» ASSIGNED TASK:
Exactly reproduce all the records, keeping pictures out of the copy.
* * *
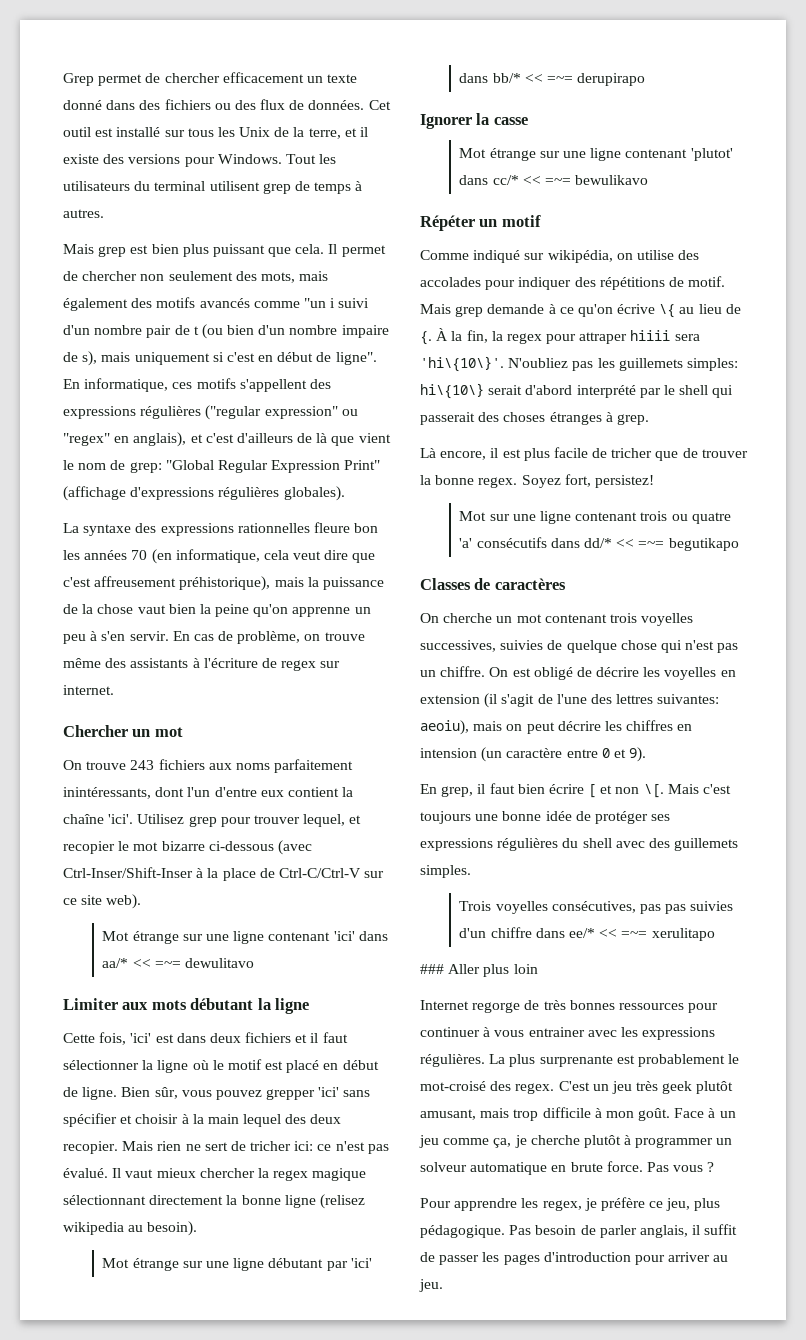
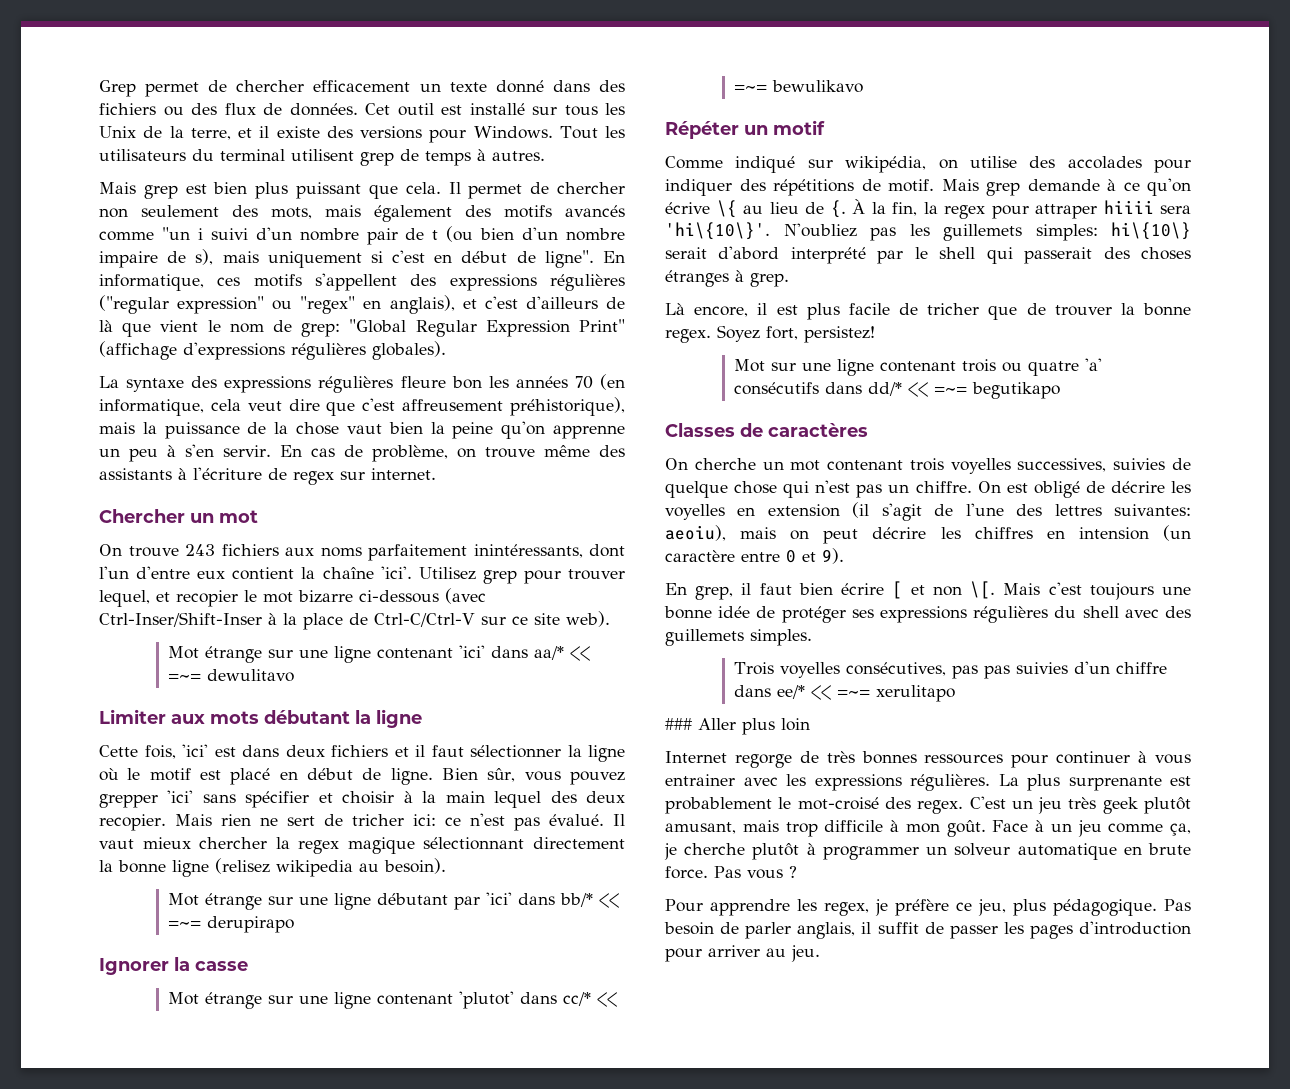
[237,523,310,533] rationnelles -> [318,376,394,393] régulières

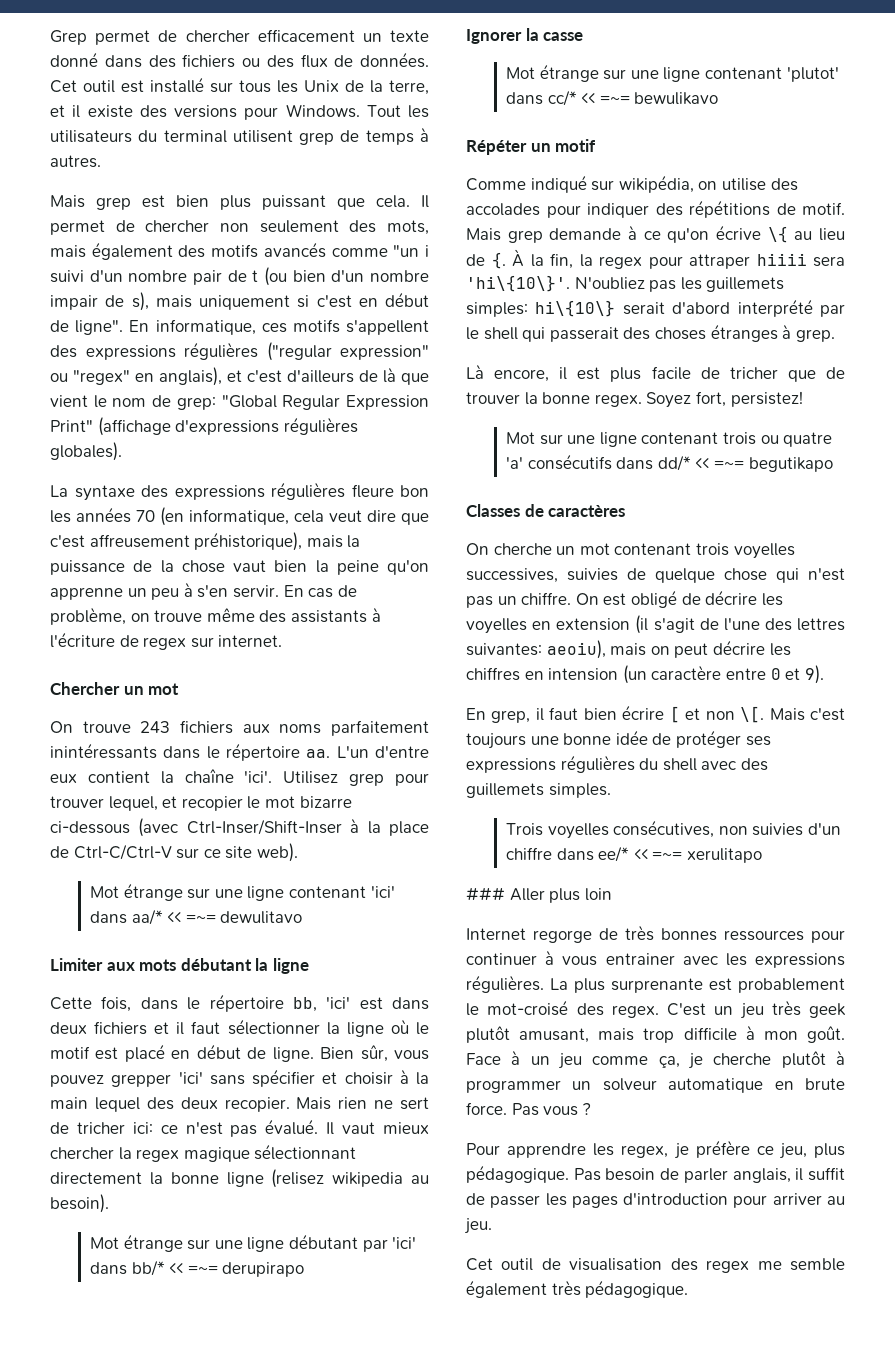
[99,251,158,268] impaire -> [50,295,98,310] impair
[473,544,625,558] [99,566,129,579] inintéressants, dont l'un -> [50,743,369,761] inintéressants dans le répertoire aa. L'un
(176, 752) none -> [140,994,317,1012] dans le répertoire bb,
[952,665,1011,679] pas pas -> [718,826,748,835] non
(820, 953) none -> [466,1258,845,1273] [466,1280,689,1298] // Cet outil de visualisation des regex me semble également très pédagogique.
* * *
» RESULT BELOW:
[237,523,310,533] rationnelles -> [318,376,394,393] régulières

[99,251,158,268] impaire -> [50,295,98,310] impair
[473,544,625,558] [99,566,129,579] inintéressants, dont l'un -> [50,743,369,761] inintéressants dans le répertoire aa. L'un
(176, 752) none -> [140,994,317,1012] dans le répertoire bb,
[952,665,1011,679] pas pas -> [718,826,748,835] non
(820, 953) none -> [466,1258,845,1273] [466,1280,689,1298] // Cet outil de visualisation des regex me semble également très pédagogique.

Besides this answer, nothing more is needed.